§ **WHAT IS NEEDED**
From the line containing "row CEBPB: 102" to the last line of the data, both included, transcribe each line exactly, leaving out pictures and adding nothing.
::::::::
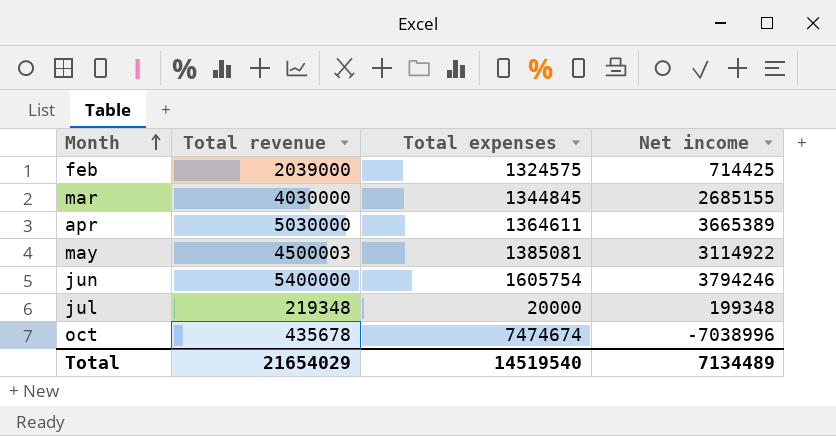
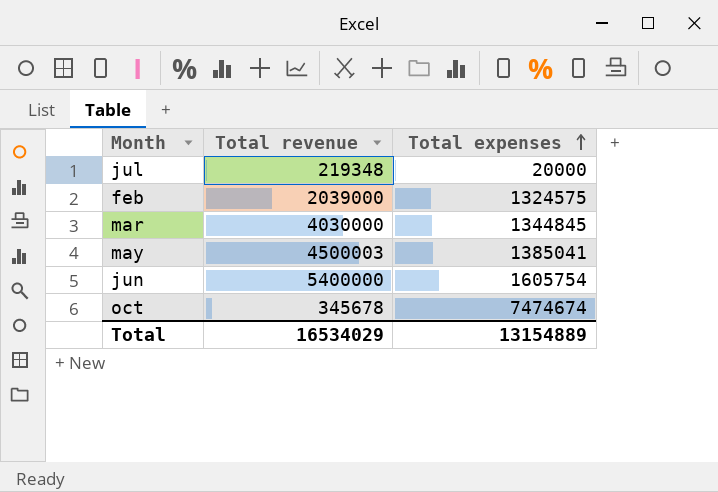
row order: Month ascending -> Total expenses ascending
column Net income | formula: [Total revenue] - [Total expenses] -> none
row apr: 5030000 | 1364611 | 3665389 -> none
may | Total expenses: 1385081 -> 1385041
oct | Total revenue: 435678 -> 345678
Total | Total revenue: 21654029 -> 16534029
Total | Total expenses: 14519540 -> 13154889

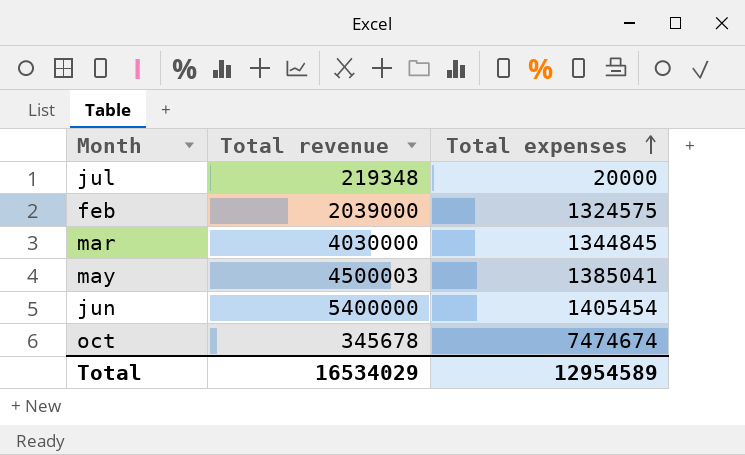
jun | Total expenses: 1605754 -> 1405454
Total | Total expenses: 13154889 -> 12954589

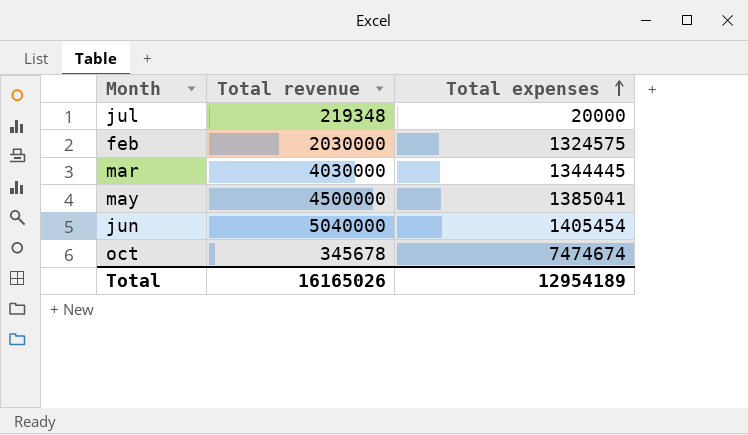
feb | Total revenue: 2039000 -> 2030000
mar | Total expenses: 1344845 -> 1344445
may | Total revenue: 4500003 -> 4500000
jun | Total revenue: 5400000 -> 5040000
Total | Total revenue: 16534029 -> 16165026
Total | Total expenses: 12954589 -> 12954189

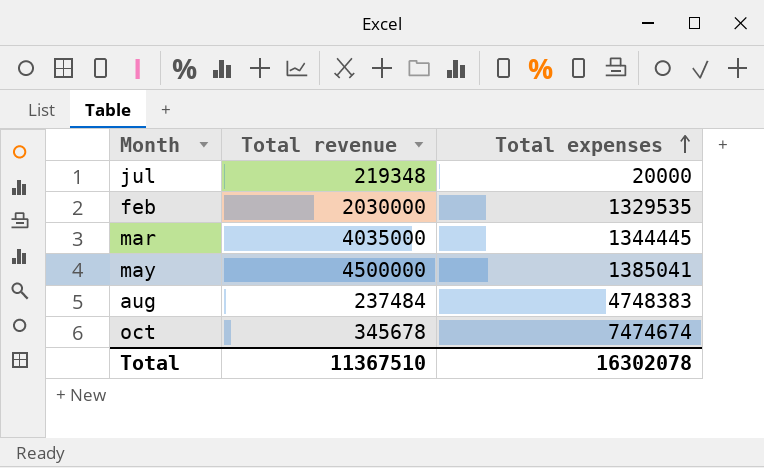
row jun: 5040000 | 1405454 -> none
feb | Total expenses: 1324575 -> 1329535
mar | Total revenue: 4030000 -> 4035000
row aug: none -> 237484 | 4748383
Total | Total revenue: 16165026 -> 11367510
Total | Total expenses: 12954189 -> 16302078

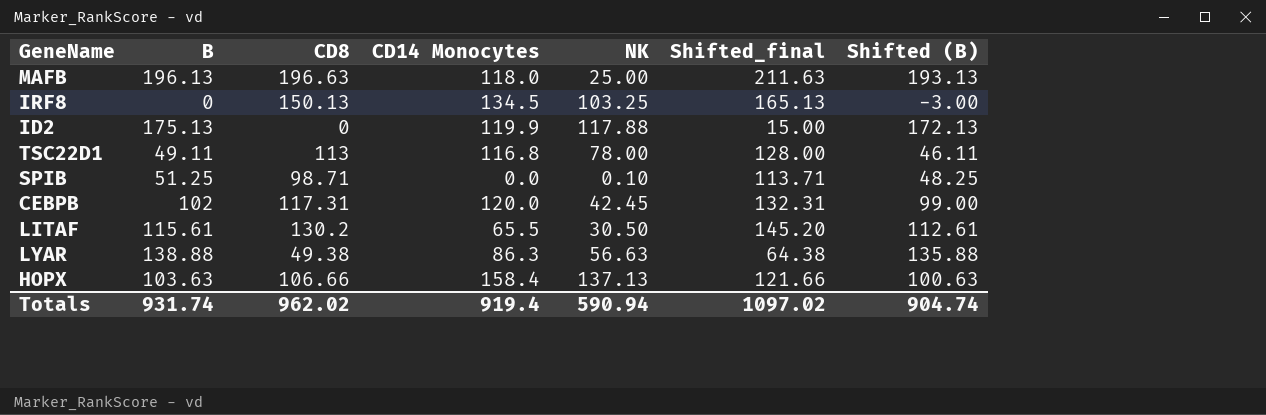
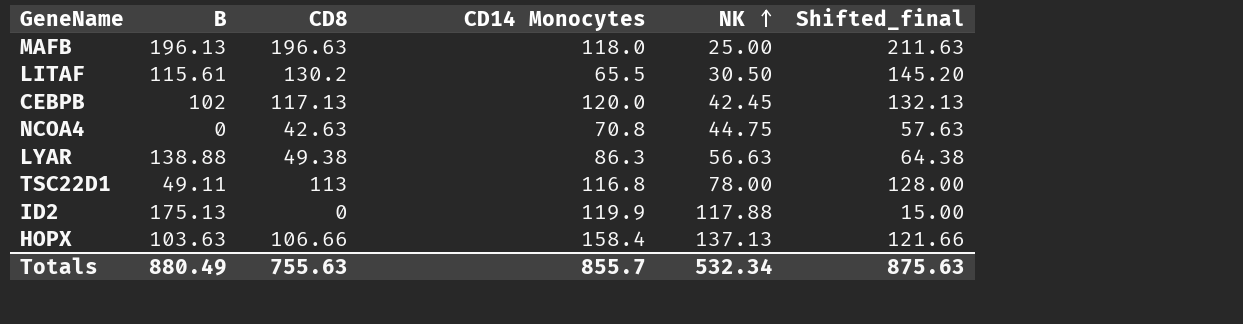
row order: none -> NK ascending
column Shifted (B) | formula: [B] - 3 -> none
row IRF8: 0 | 150.13 | 134.5 | 103.25 | 165.13 | -3.00 -> none
row SPIB: 51.25 | 98.71 | 0.0 | 0.10 | 113.71 | 48.25 -> none
CEBPB | CD8: 117.31 -> 117.13
CEBPB | Shifted_final: 132.31 -> 132.13
row NCOA4: none -> 0 | 42.63 | 70.8 | 44.75 | 57.63
Totals | B: 931.74 -> 880.49
Totals | CD8: 962.02 -> 755.63
Totals | CD14 Monocytes: 919.4 -> 855.7
Totals | NK: 590.94 -> 532.34
Totals | Shifted_final: 1097.02 -> 875.63

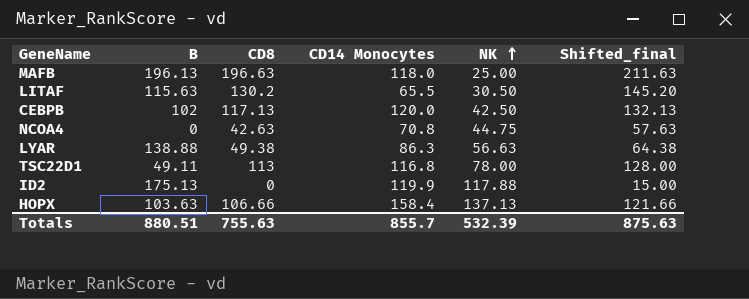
LITAF | B: 115.61 -> 115.63
CEBPB | NK: 42.45 -> 42.50
Totals | B: 880.49 -> 880.51
Totals | NK: 532.34 -> 532.39

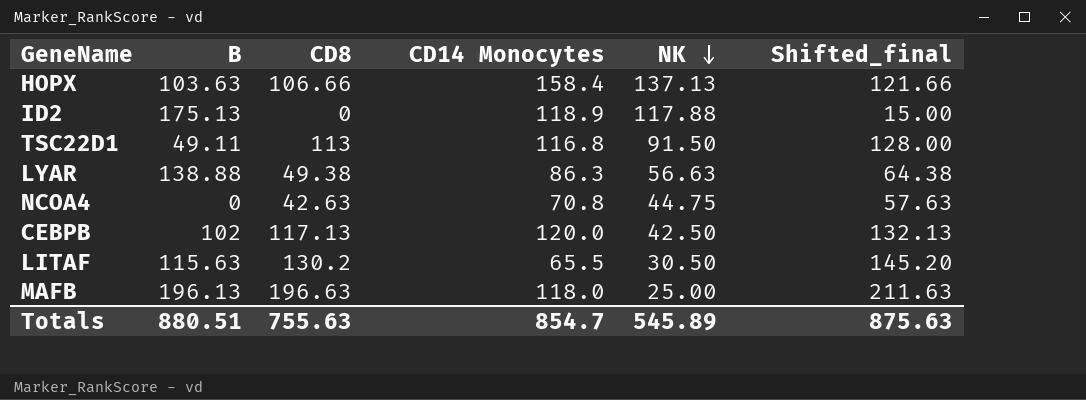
row order: NK ascending -> NK descending
ID2 | CD14 Monocytes: 119.9 -> 118.9
TSC22D1 | NK: 78.00 -> 91.50
Totals | CD14 Monocytes: 855.7 -> 854.7
Totals | NK: 532.39 -> 545.89

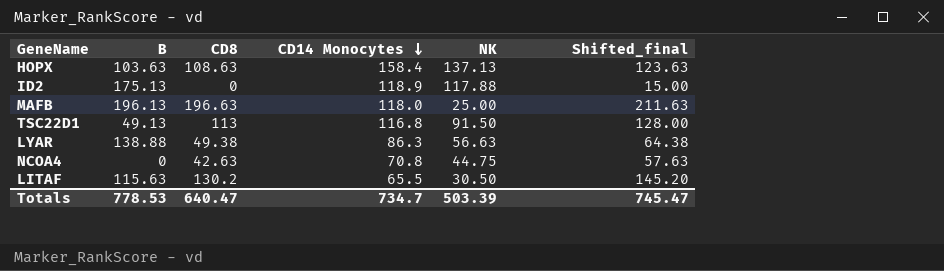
row order: NK descending -> CD14 Monocytes descending
row CEBPB: 102 | 117.13 | 120.0 | 42.50 | 132.13 -> none
HOPX | CD8: 106.66 -> 108.63
HOPX | Shifted_final: 121.66 -> 123.63
TSC22D1 | B: 49.11 -> 49.13
Totals | B: 880.51 -> 778.53
Totals | CD8: 755.63 -> 640.47
Totals | CD14 Monocytes: 854.7 -> 734.7
Totals | NK: 545.89 -> 503.39
Totals | Shifted_final: 875.63 -> 745.47

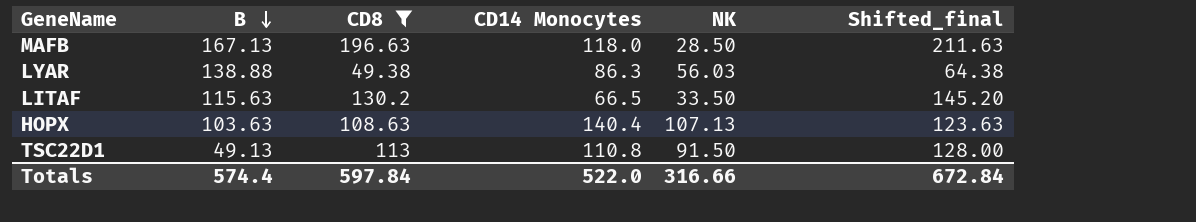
filter: none -> CD8 >= 49.38
row order: CD14 Monocytes descending -> B descending
MAFB | B: 196.13 -> 167.13
MAFB | NK: 25.00 -> 28.50
LYAR | NK: 56.63 -> 56.03
LITAF | CD14 Monocytes: 65.5 -> 66.5
LITAF | NK: 30.50 -> 33.50
HOPX | CD14 Monocytes: 158.4 -> 140.4
HOPX | NK: 137.13 -> 107.13
TSC22D1 | CD14 Monocytes: 116.8 -> 110.8
Totals | B: 778.53 -> 574.4
Totals | CD8: 640.47 -> 597.84
Totals | CD14 Monocytes: 734.7 -> 522.0
Totals | NK: 503.39 -> 316.66
Totals | Shifted_final: 745.47 -> 672.84

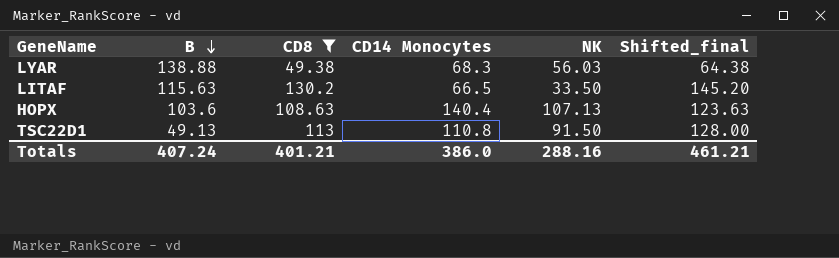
row MAFB: 167.13 | 196.63 | 118.0 | 28.50 | 211.63 -> none
LYAR | CD14 Monocytes: 86.3 -> 68.3
HOPX | B: 103.63 -> 103.6
Totals | B: 574.4 -> 407.24
Totals | CD8: 597.84 -> 401.21
Totals | CD14 Monocytes: 522.0 -> 386.0
Totals | NK: 316.66 -> 288.16
Totals | Shifted_final: 672.84 -> 461.21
::::::::
§ **REPLY**
row CEBPB: 102 | 117.13 | 120.0 | 42.50 | 132.13 -> none
HOPX | CD8: 106.66 -> 108.63
HOPX | Shifted_final: 121.66 -> 123.63
TSC22D1 | B: 49.11 -> 49.13
Totals | B: 880.51 -> 778.53
Totals | CD8: 755.63 -> 640.47
Totals | CD14 Monocytes: 854.7 -> 734.7
Totals | NK: 545.89 -> 503.39
Totals | Shifted_final: 875.63 -> 745.47

filter: none -> CD8 >= 49.38
row order: CD14 Monocytes descending -> B descending
MAFB | B: 196.13 -> 167.13
MAFB | NK: 25.00 -> 28.50
LYAR | NK: 56.63 -> 56.03
LITAF | CD14 Monocytes: 65.5 -> 66.5
LITAF | NK: 30.50 -> 33.50
HOPX | CD14 Monocytes: 158.4 -> 140.4
HOPX | NK: 137.13 -> 107.13
TSC22D1 | CD14 Monocytes: 116.8 -> 110.8
Totals | B: 778.53 -> 574.4
Totals | CD8: 640.47 -> 597.84
Totals | CD14 Monocytes: 734.7 -> 522.0
Totals | NK: 503.39 -> 316.66
Totals | Shifted_final: 745.47 -> 672.84

row MAFB: 167.13 | 196.63 | 118.0 | 28.50 | 211.63 -> none
LYAR | CD14 Monocytes: 86.3 -> 68.3
HOPX | B: 103.63 -> 103.6
Totals | B: 574.4 -> 407.24
Totals | CD8: 597.84 -> 401.21
Totals | CD14 Monocytes: 522.0 -> 386.0
Totals | NK: 316.66 -> 288.16
Totals | Shifted_final: 672.84 -> 461.21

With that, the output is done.